TASK TO COMPLETE = Your answer should be the lines of the listing that contain the word "items".

MATERIAL SHOWN =

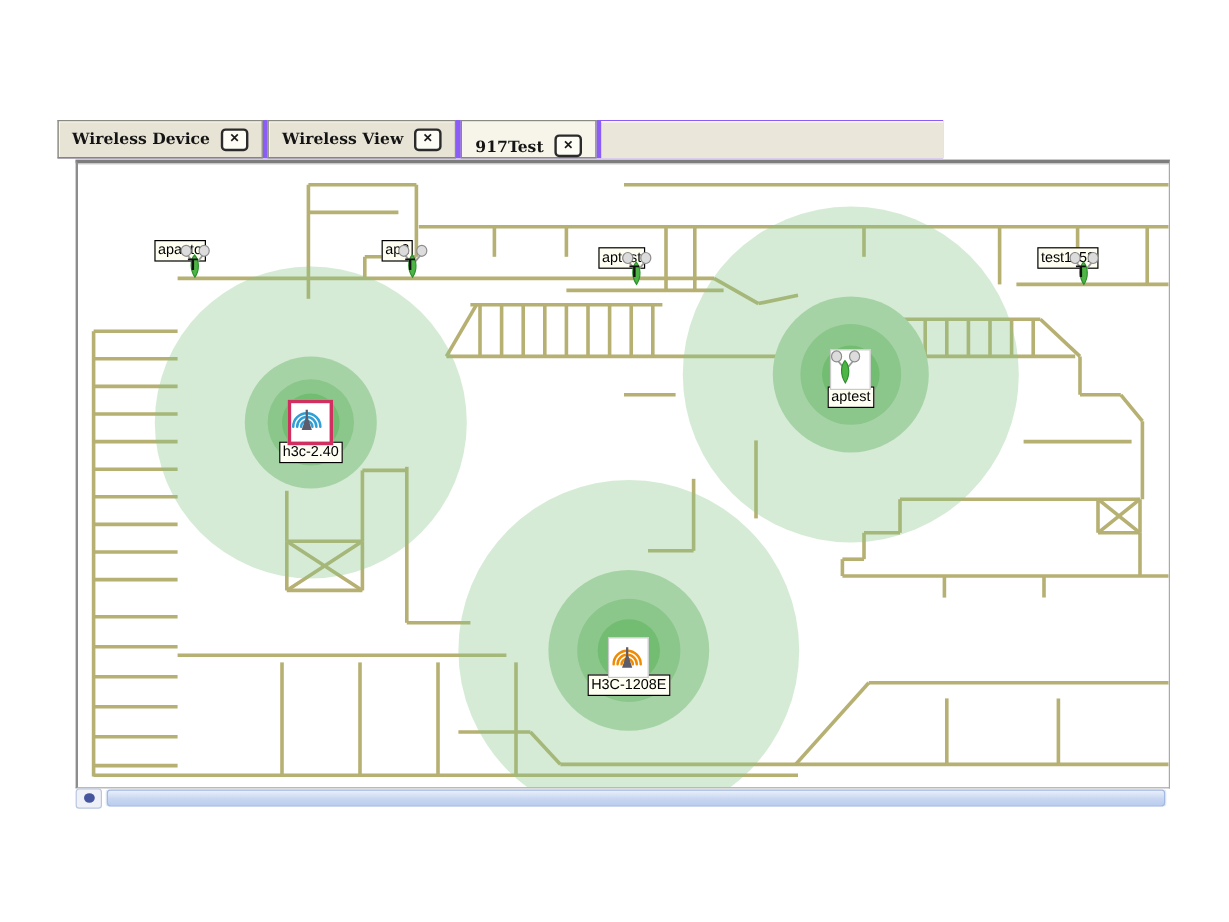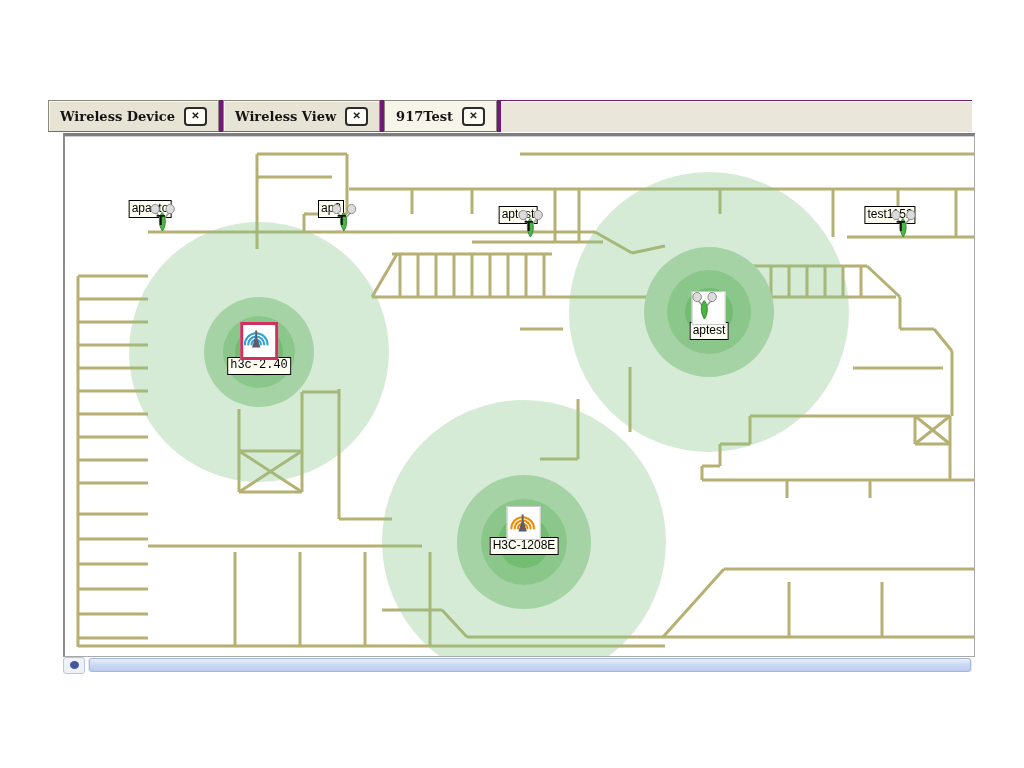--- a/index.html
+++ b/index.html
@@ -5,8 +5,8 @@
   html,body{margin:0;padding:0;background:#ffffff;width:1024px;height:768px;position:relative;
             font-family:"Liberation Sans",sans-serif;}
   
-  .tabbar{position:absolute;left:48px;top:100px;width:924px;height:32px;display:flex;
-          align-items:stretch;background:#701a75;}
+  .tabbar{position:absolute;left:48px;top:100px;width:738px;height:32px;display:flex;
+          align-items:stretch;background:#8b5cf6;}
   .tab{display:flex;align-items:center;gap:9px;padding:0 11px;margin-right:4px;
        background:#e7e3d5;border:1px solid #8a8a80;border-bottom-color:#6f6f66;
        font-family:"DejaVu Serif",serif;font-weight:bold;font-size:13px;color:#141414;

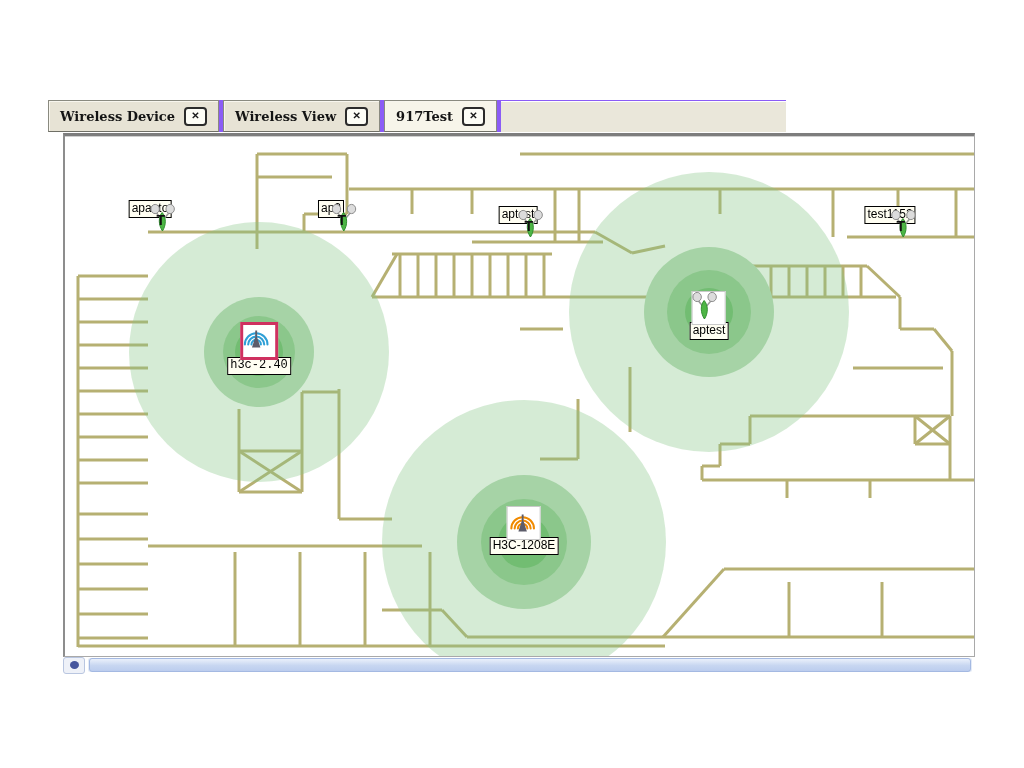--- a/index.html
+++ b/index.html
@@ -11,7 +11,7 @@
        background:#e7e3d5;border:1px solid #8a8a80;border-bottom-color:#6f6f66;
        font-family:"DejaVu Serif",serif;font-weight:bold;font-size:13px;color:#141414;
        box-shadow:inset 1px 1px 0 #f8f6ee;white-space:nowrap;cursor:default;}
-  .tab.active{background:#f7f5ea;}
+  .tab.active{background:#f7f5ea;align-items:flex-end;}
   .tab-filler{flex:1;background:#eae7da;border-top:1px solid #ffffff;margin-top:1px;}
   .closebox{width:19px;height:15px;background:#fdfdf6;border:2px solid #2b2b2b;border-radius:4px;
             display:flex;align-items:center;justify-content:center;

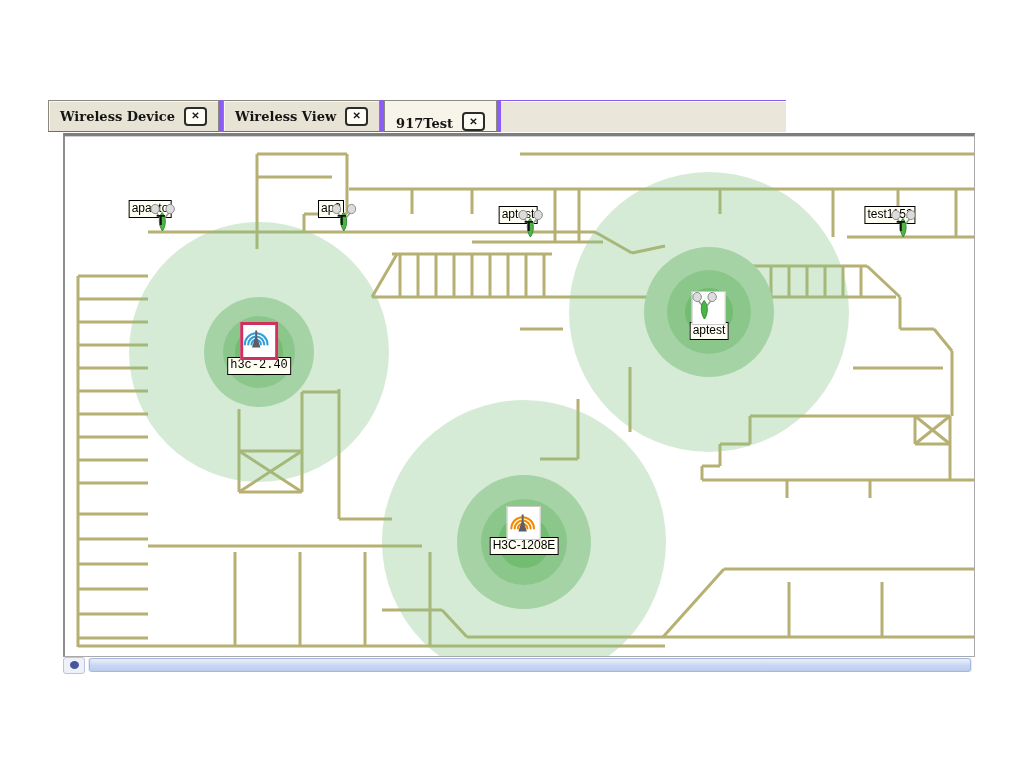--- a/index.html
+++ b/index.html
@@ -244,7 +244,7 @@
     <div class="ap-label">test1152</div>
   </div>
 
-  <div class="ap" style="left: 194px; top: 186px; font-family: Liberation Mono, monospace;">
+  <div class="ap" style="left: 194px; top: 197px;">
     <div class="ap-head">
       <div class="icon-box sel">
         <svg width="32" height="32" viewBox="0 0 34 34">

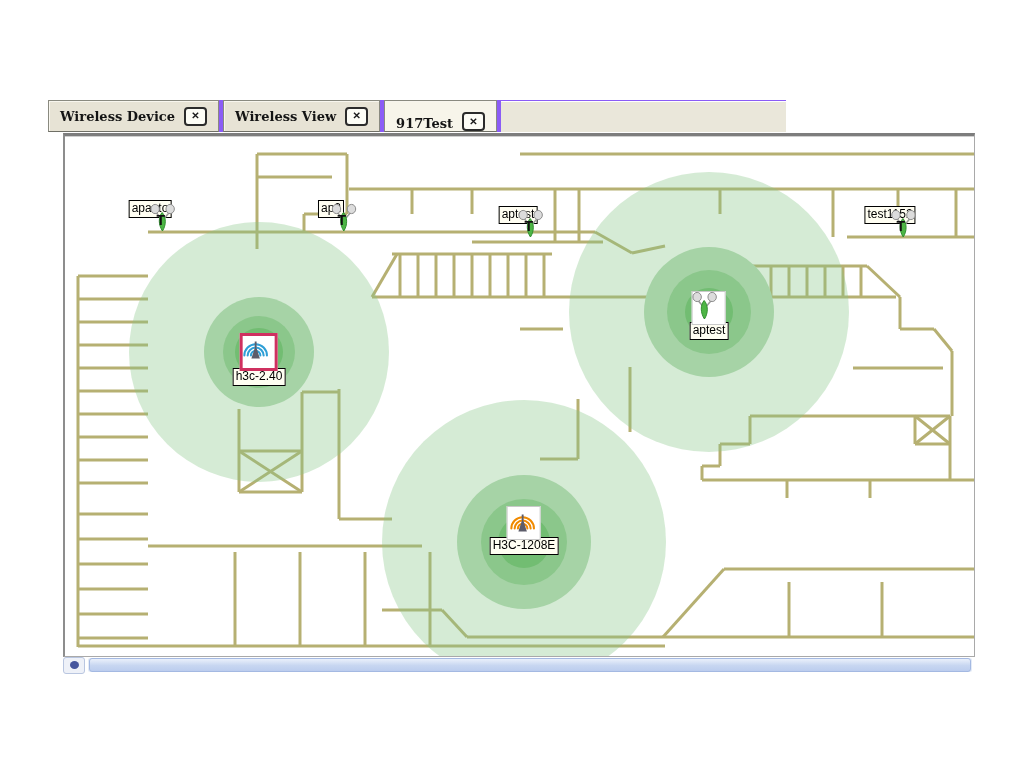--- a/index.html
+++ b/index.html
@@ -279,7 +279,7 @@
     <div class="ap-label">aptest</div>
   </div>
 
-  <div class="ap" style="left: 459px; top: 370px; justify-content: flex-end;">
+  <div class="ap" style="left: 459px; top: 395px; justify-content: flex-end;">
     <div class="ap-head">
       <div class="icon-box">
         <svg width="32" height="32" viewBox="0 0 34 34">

ANSWER BOX =
-          align-items:stretch;background:#701a75;}
+          align-items:stretch;background:#8b5cf6;}
   .tab{display:flex;align-items:center;gap:9px;padding:0 11px;margin-right:4px;
+  .tab.active{background:#f7f5ea;align-items:flex-end;}
             display:flex;align-items:center;justify-content:center;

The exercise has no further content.